Data published in the newly released Marijuana Business Factbook 2017 shows that nearly 70% of edibles manufacturers produce other products such as concentrates and topicals. Sixty percent of concentrates manufacturers also offer a diverse product mix.
Despite the dominance of edibles and concentrates, less than a quarter of infused businesses produce these types of products solely.
Similarly, only a fraction of infused companies manufacture just topicals, given that the category accounts for a relatively small portion of the retail and medical marijuana markets.
Why the diverse product lineup?

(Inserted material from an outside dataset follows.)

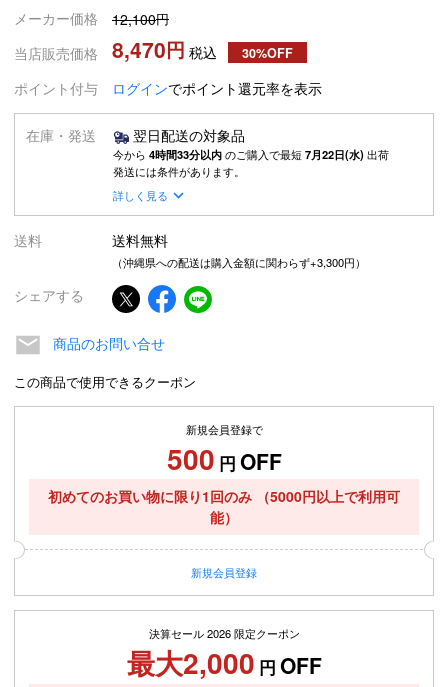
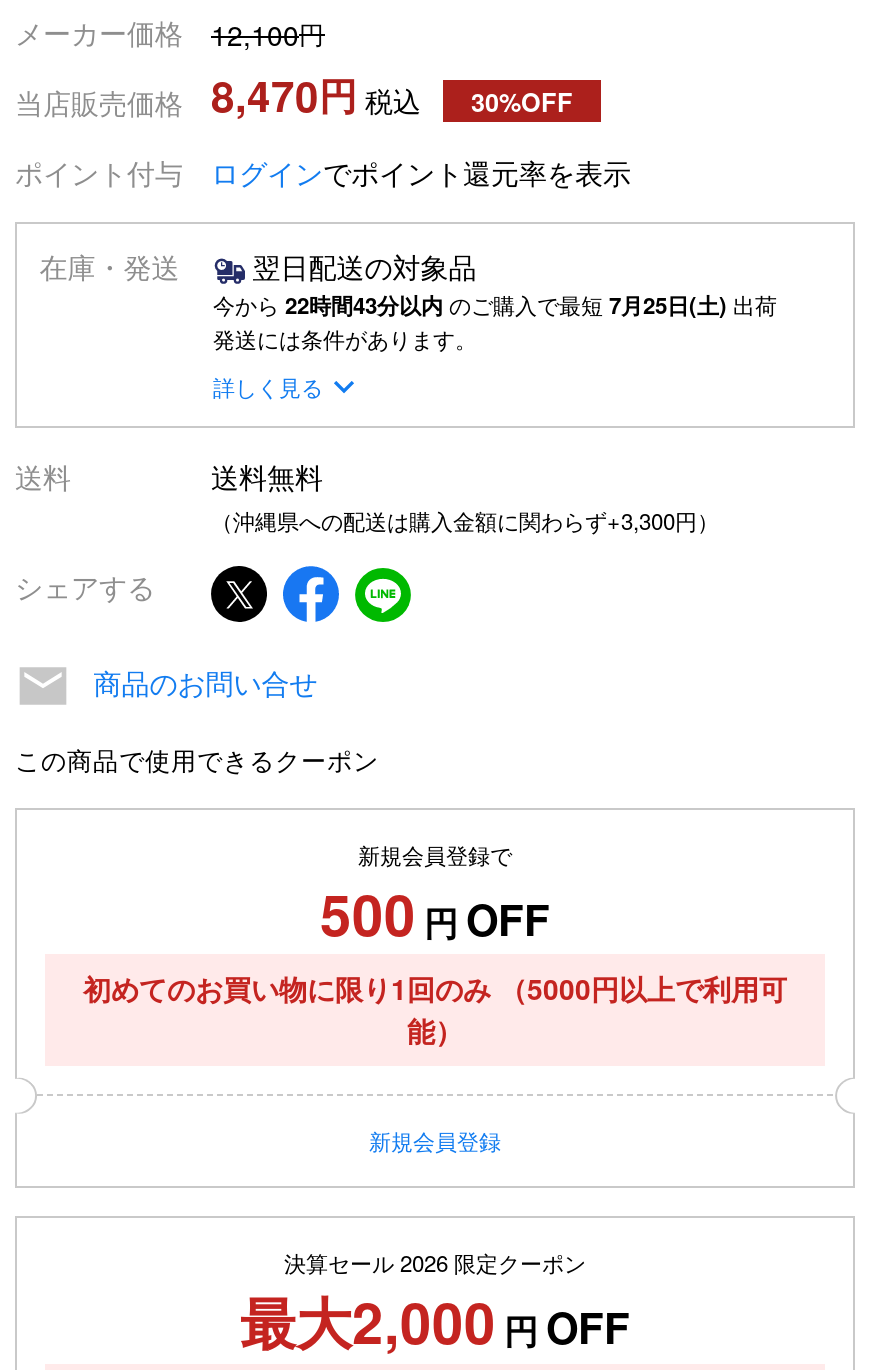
- 今から 4時間33分以内 のご購入で最短 7月22日(水) 出荷
+ 今から 22時間43分以内 のご購入で最短 7月25日(土) 出荷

A number of factors are at play:
- Sales for each major infused product segment continue to rise every year.
- Historically low cannabis prices have helped keep a lid on production costs and allowed the expansion into new categories.
- Diversification provides an additional stream of revenue in an increasingly competitive market.

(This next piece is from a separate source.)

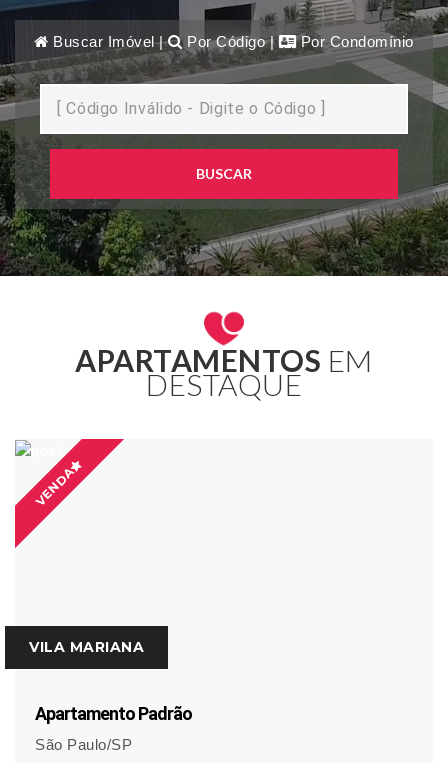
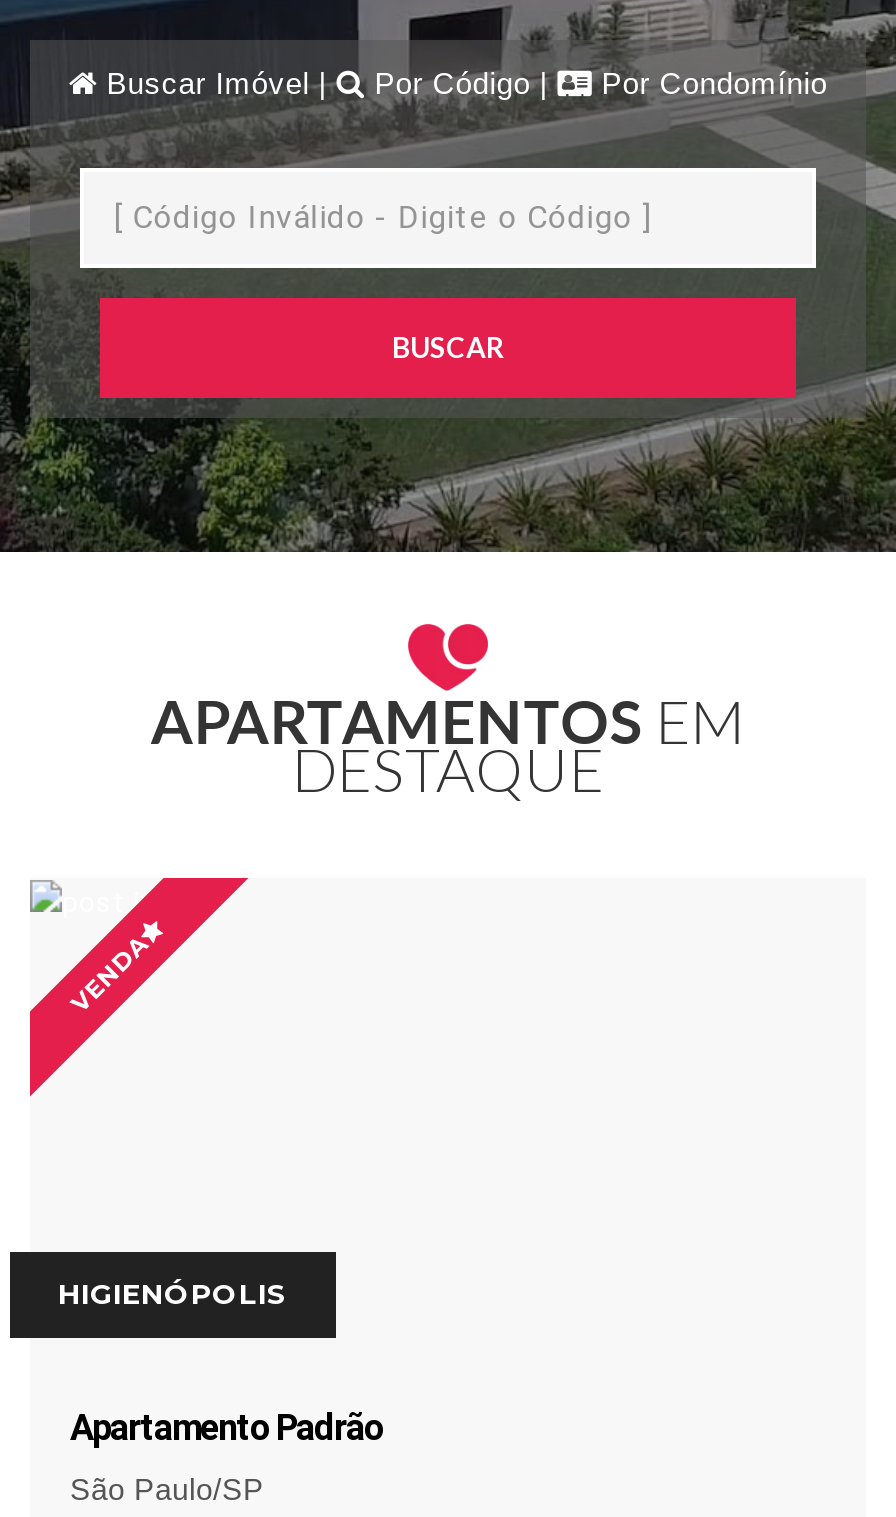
- VILA MARIANA
+ HIGIENÓPOLIS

In Colorado, for example, the number of recreational marijuana infused product manufacturer (MIP) licenses shot up from 92 in December 2014 to 236 in December 2016 – a 157% increase.
To be sure, these remain early days for both infused product companies and the marijuana industry as a whole. Just a few years ago the market for products like vape cartridges and infused lotions was essentially nonexistent in most states.
Looking ahead, the competitive landscape may change. As the infused product industry matures and businesses become more sophisticated, manufacturers that specialize in providing a premium product to a very narrow portion of the market may end up finding more success than those spread across multiple categories.
There’s evidence of that already. Mahatma Concentrates, a Denver-based extracts producer, has found success by focusing on high-potency, high-quality concentrates that appeal to experienced medical and recreational users.
In the traditional economy, meanwhile, many companies have come to understand that being a jack of all trades but master of none is often not a profitable business strategy.
Specialization, however, is not a sure bet going forward. As the largest businesses in the marijuana industry grow even bigger – a development already on display in Colorado’s retail market – the companies that are successful in multiple segments may become large and few in number as they snap up or squeeze out smaller rivals.